● EXERCISE REQUIREMENTS:
Below are the records; copy each line in which "Biology" can be found.

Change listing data
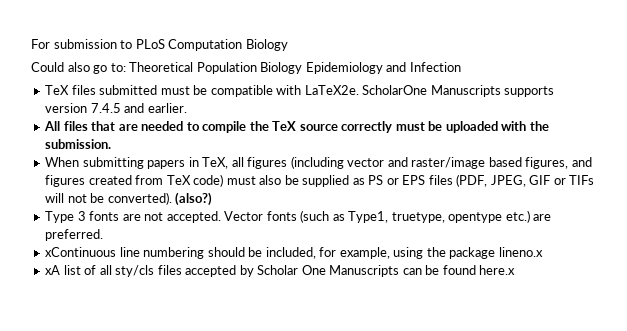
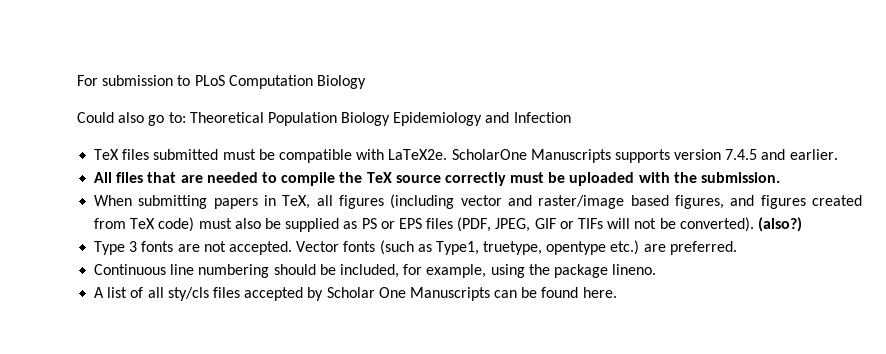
[45,247,117,257] xContinuous -> [94,264,167,275] Continuous
[498,247,543,257] [45,265,61,275] lineno.x // xA -> [612,264,657,275] [94,287,105,298] lineno. // A
[479,265,516,275] here.x -> [582,287,617,298] here.

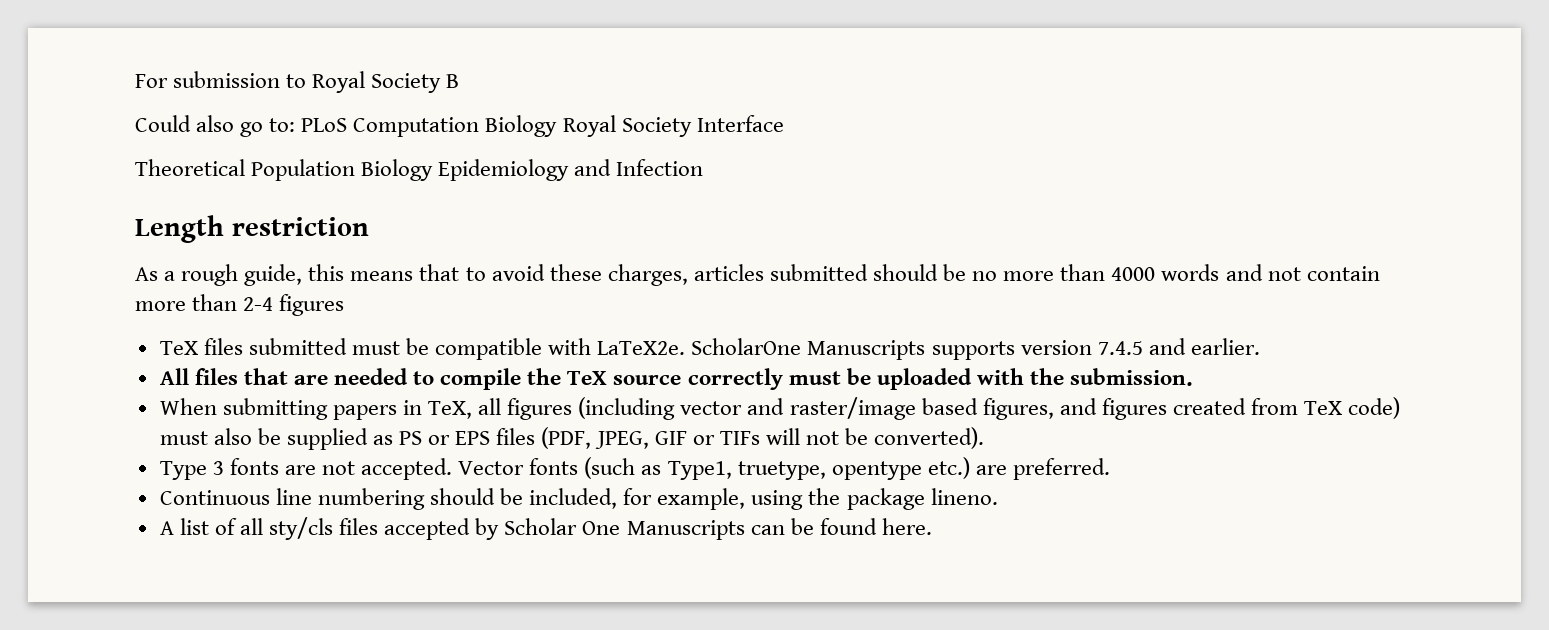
[194,75,366,89] PLoS Computation Biology -> [312,71,460,93] Royal Society B
(186, 117) none -> [301,115,784,137] PLoS Computation Biology Royal Society Interface //
(571, 117) none -> [135,215,369,243] [135,264,1380,286] [135,294,345,316] // Length restriction // As a rough guide, this means that to avoid these charges, articles submitted should be no more than 4000 words and not contain more than 2-4 figures
[757,217,802,232] (also?) -> (985, 438) none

● EXERCISE RESPONSE:
[194,75,366,89] PLoS Computation Biology -> [312,71,460,93] Royal Society B
(186, 117) none -> [301,115,784,137] PLoS Computation Biology Royal Society Interface //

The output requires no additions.